The benefits of the college system
- Every Oxford student is a member of a college. The college system is at the heart of the Oxford experience, giving students the benefits of belonging to both a large and internationally renowned university and a much smaller, interdisciplinary, college community.
- Each college brings together academics, undergraduate and postgraduate students, and college staff. The college gives its members the chance to be part of a close and friendly community made up of both leading academics and students from different subjects, year groups, cultures and countries. The relatively small size of each college means that it is easy to make friends and contribute to college life. There is a sense of belonging, which can be harder to achieve in a larger setting, and a supportive environment for study and all sorts of other activities.
- Colleges organise tutorial teaching for their undergraduates, and one or more college tutors will oversee and guide each student’s progress throughout his or her career at Oxford. The college system fosters a sense of community between tutors and students, and among students themselves, allowing for close and supportive personal attention to each student’s academic development.

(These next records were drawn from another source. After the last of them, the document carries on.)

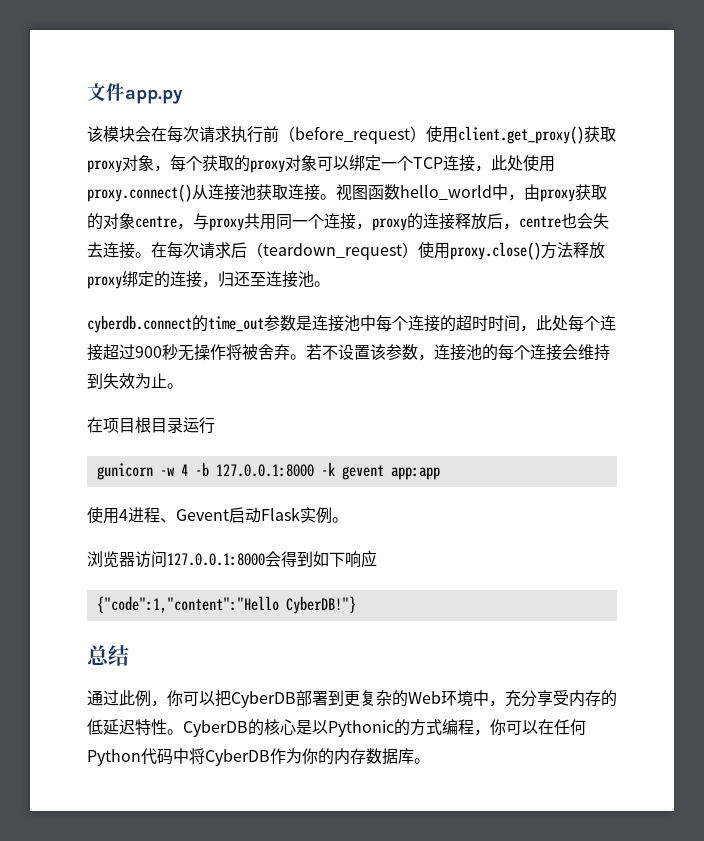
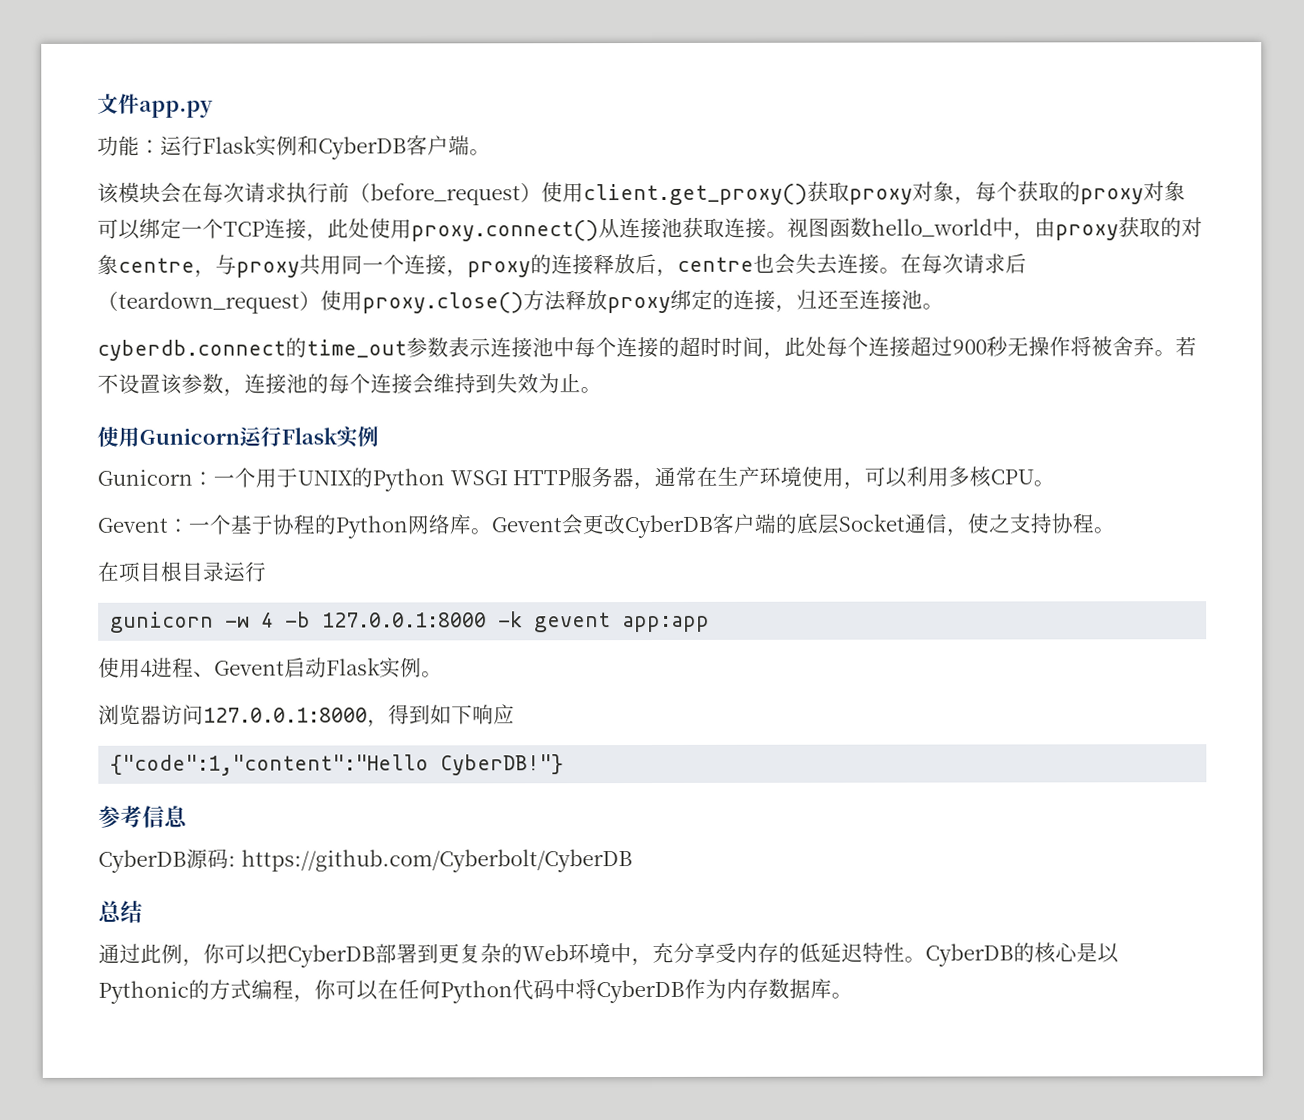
(183, 96) none -> [97,135,491,160] // 功能：运行Flask实例和CyberDB客户端。
[296,316,312,331] 是 -> [448,337,491,358] 表示
(183, 386) none -> [97,425,379,448] [97,466,1056,492] [97,513,1115,539] // 使用Gunicorn运行Flask实例 // Gunicorn：一个用于UNIX的Python WSGI HTTP服务器，通常在生产环境使用，可以利用多核CPU。 // Gevent：一个基于协程的Python网络库。Gevent会更改CyberDB客户端的底层Socket通信，使之支持协程。
[265,551,281,567] 会 -> [367,719,389,728] ，
(356, 605) none -> [98,805,188,828] [98,848,633,873] // 参考信息 // CyberDB源码: https://github.com/Cyberbolt/CyberDB
[302,748,334,765] 你的 -> (727, 988) none

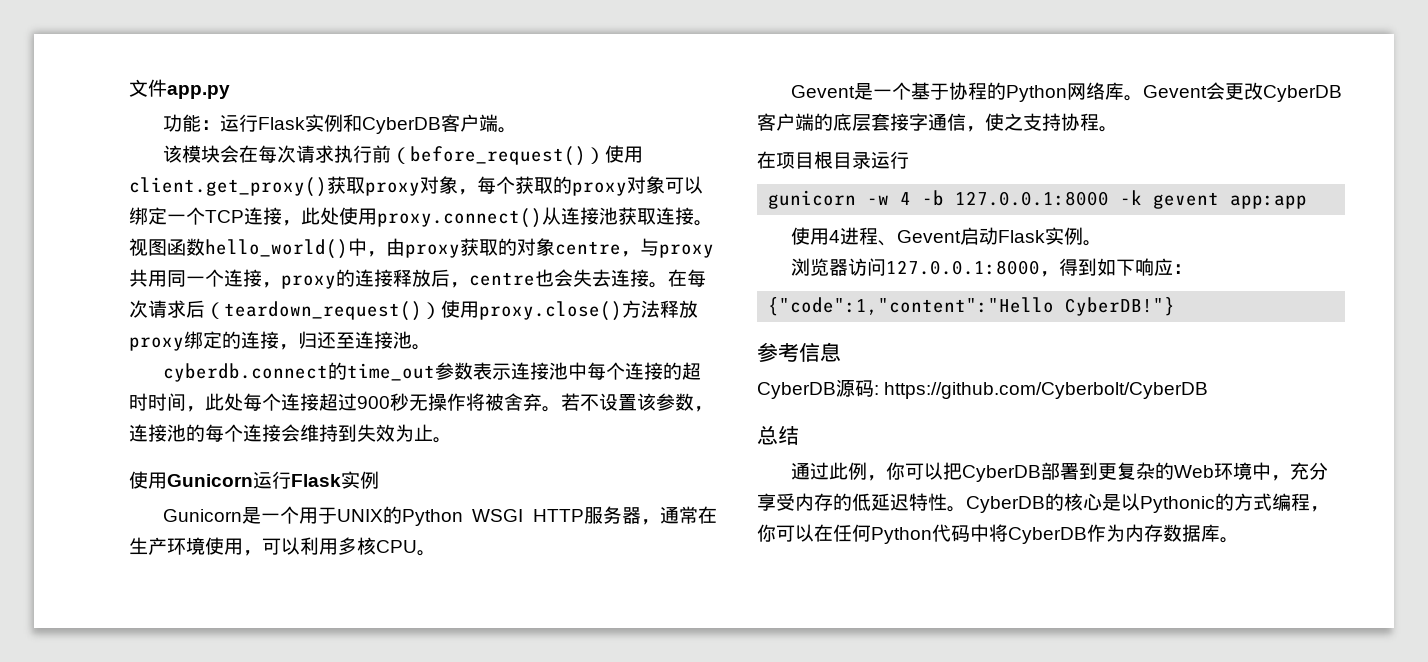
[370,183,521,206] before_request -> [409,146,586,166] before_request()
[871,218,993,237] hello_world -> [205,239,348,259] hello_world()
[118,291,300,314] teardown_request -> [224,301,422,321] teardown_request()
[192,471,214,486] ： -> [241,507,261,524] 是
[167,518,189,533] ： -> [853,83,873,100] 是
[838,513,905,532] Socket -> [871,113,928,131] 套接字
(515, 714) none -> [1172,264,1192,274] ：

It is the norm that undergraduates live in college accommodation in their first year, and in many cases they will continue to be accommodated by their college for the majority or the entire duration of their course. Colleges invest heavily in providing an extensive range of services for their students, and as well as accommodation colleges provide food, library and IT resources, sports facilities and clubs, drama and music, social spaces and societies, access to travel or project grants, and extensive welfare support. For students the college often becomes the hub of their social, sporting and cultural life.